Work order
Write the records out again, keeping each line exactly as it is.

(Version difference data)
● ● ● ●

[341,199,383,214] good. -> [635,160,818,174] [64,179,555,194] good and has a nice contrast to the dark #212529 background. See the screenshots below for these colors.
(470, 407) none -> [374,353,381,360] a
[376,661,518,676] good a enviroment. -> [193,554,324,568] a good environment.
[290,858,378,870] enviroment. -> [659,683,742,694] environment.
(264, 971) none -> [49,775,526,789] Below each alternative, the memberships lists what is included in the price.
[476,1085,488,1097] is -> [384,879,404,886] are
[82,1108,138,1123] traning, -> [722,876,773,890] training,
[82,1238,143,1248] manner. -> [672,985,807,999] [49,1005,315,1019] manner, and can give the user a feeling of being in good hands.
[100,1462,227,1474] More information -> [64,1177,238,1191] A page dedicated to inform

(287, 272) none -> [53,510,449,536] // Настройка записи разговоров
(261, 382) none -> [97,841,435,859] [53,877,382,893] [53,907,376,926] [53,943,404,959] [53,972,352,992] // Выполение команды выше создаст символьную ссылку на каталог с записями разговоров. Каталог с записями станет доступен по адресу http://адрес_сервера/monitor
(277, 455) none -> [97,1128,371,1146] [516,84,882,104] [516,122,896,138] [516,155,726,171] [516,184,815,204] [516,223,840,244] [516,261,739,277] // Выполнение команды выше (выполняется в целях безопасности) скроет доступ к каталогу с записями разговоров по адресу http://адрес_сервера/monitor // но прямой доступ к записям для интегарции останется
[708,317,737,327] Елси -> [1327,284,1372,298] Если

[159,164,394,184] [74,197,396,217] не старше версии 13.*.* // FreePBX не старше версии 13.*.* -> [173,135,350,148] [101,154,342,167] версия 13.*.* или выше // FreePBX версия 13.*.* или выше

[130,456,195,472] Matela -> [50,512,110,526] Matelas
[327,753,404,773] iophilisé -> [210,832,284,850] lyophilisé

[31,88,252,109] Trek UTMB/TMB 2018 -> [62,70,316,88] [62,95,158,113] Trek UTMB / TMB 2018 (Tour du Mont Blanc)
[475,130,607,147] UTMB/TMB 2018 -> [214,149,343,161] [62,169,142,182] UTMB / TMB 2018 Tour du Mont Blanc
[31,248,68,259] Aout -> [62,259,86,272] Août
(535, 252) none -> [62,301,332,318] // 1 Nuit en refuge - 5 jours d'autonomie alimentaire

● ● ● ●

Answer for this exercise
[341,199,383,214] good. -> [635,160,818,174] [64,179,555,194] good and has a nice contrast to the dark #212529 background. See the screenshots below for these colors.
(470, 407) none -> [374,353,381,360] a
[376,661,518,676] good a enviroment. -> [193,554,324,568] a good environment.
[290,858,378,870] enviroment. -> [659,683,742,694] environment.
(264, 971) none -> [49,775,526,789] Below each alternative, the memberships lists what is included in the price.
[476,1085,488,1097] is -> [384,879,404,886] are
[82,1108,138,1123] traning, -> [722,876,773,890] training,
[82,1238,143,1248] manner. -> [672,985,807,999] [49,1005,315,1019] manner, and can give the user a feeling of being in good hands.
[100,1462,227,1474] More information -> [64,1177,238,1191] A page dedicated to inform

(287, 272) none -> [53,510,449,536] // Настройка записи разговоров
(261, 382) none -> [97,841,435,859] [53,877,382,893] [53,907,376,926] [53,943,404,959] [53,972,352,992] // Выполение команды выше создаст символьную ссылку на каталог с записями разговоров. Каталог с записями станет доступен по адресу http://адрес_сервера/monitor
(277, 455) none -> [97,1128,371,1146] [516,84,882,104] [516,122,896,138] [516,155,726,171] [516,184,815,204] [516,223,840,244] [516,261,739,277] // Выполнение команды выше (выполняется в целях безопасности) скроет доступ к каталогу с записями разговоров по адресу http://адрес_сервера/monitor // но прямой доступ к записям для интегарции останется
[708,317,737,327] Елси -> [1327,284,1372,298] Если

[159,164,394,184] [74,197,396,217] не старше версии 13.*.* // FreePBX не старше версии 13.*.* -> [173,135,350,148] [101,154,342,167] версия 13.*.* или выше // FreePBX версия 13.*.* или выше

[130,456,195,472] Matela -> [50,512,110,526] Matelas
[327,753,404,773] iophilisé -> [210,832,284,850] lyophilisé

[31,88,252,109] Trek UTMB/TMB 2018 -> [62,70,316,88] [62,95,158,113] Trek UTMB / TMB 2018 (Tour du Mont Blanc)
[475,130,607,147] UTMB/TMB 2018 -> [214,149,343,161] [62,169,142,182] UTMB / TMB 2018 Tour du Mont Blanc
[31,248,68,259] Aout -> [62,259,86,272] Août
(535, 252) none -> [62,301,332,318] // 1 Nuit en refuge - 5 jours d'autonomie alimentaire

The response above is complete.